■ Requirement:
When you find the line with "- if you ssh" among the records below, reproduce it and each line after it exactly, ending with the line with "each network disconnection;".

== Records supplied

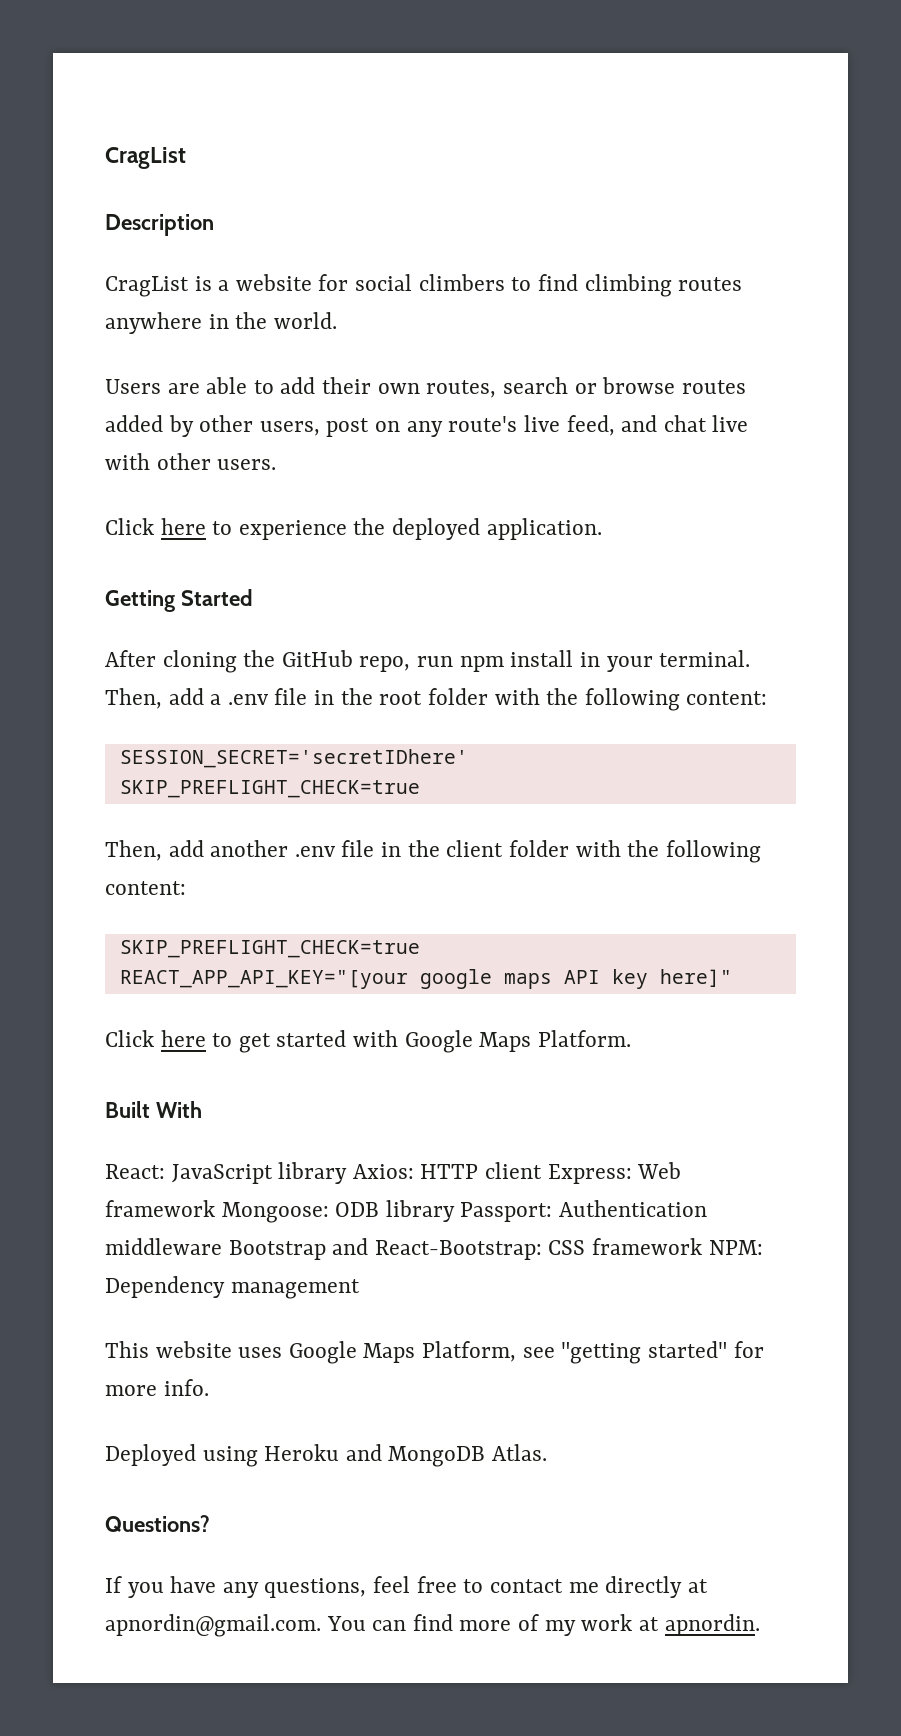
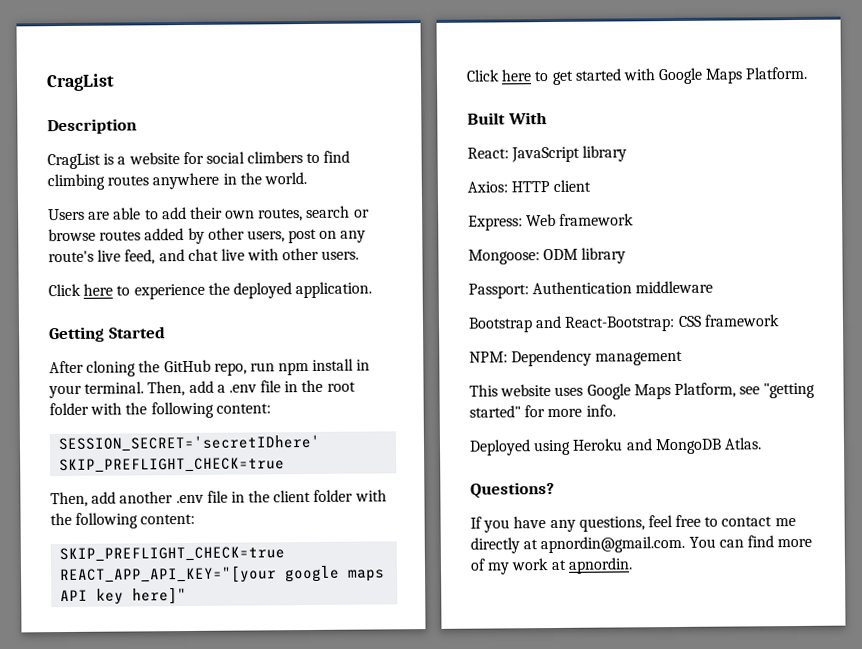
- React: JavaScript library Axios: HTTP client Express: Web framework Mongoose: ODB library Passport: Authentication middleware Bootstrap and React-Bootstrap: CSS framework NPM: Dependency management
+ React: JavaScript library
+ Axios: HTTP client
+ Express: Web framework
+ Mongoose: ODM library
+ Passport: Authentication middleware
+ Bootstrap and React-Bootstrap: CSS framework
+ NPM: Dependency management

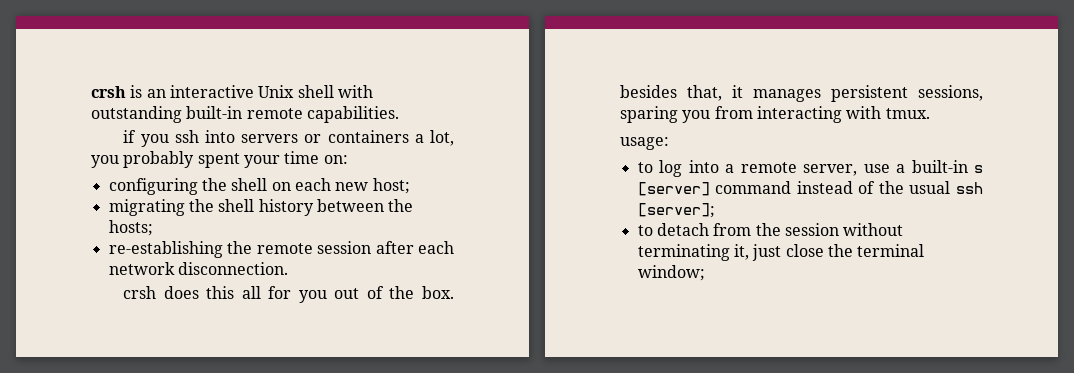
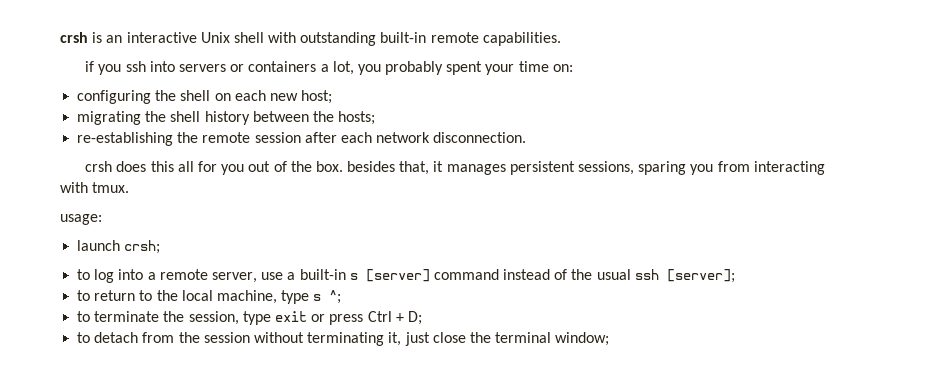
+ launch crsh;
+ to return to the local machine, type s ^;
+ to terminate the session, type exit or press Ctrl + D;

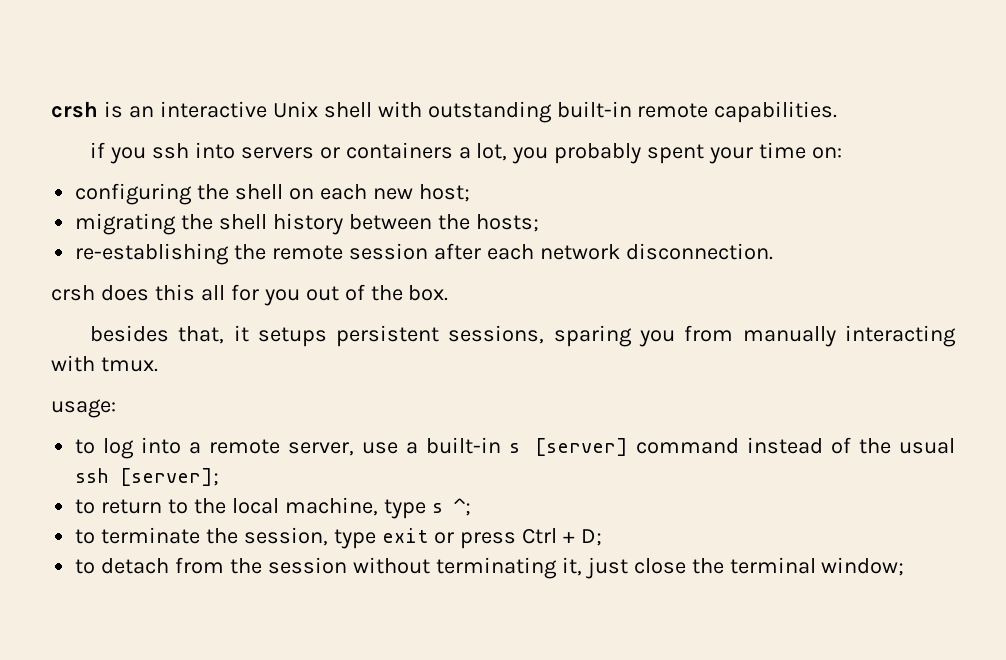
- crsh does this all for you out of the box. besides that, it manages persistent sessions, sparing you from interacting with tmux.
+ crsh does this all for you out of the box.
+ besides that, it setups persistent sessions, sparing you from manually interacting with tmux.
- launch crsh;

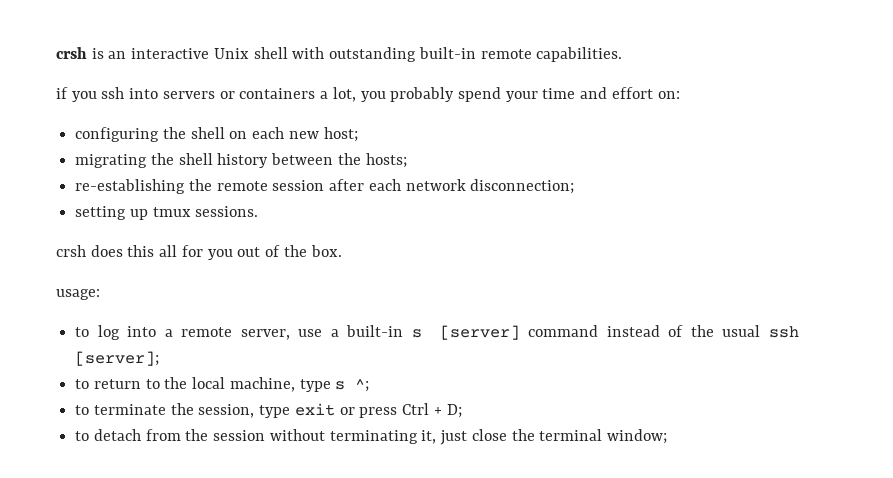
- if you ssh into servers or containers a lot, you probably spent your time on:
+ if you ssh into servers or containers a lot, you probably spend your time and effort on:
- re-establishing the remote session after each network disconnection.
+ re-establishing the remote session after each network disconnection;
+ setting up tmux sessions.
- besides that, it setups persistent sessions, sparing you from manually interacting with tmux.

====

■ Result of this exercise:
- if you ssh into servers or containers a lot, you probably spent your time on:
+ if you ssh into servers or containers a lot, you probably spend your time and effort on:
- re-establishing the remote session after each network disconnection.
+ re-establishing the remote session after each network disconnection;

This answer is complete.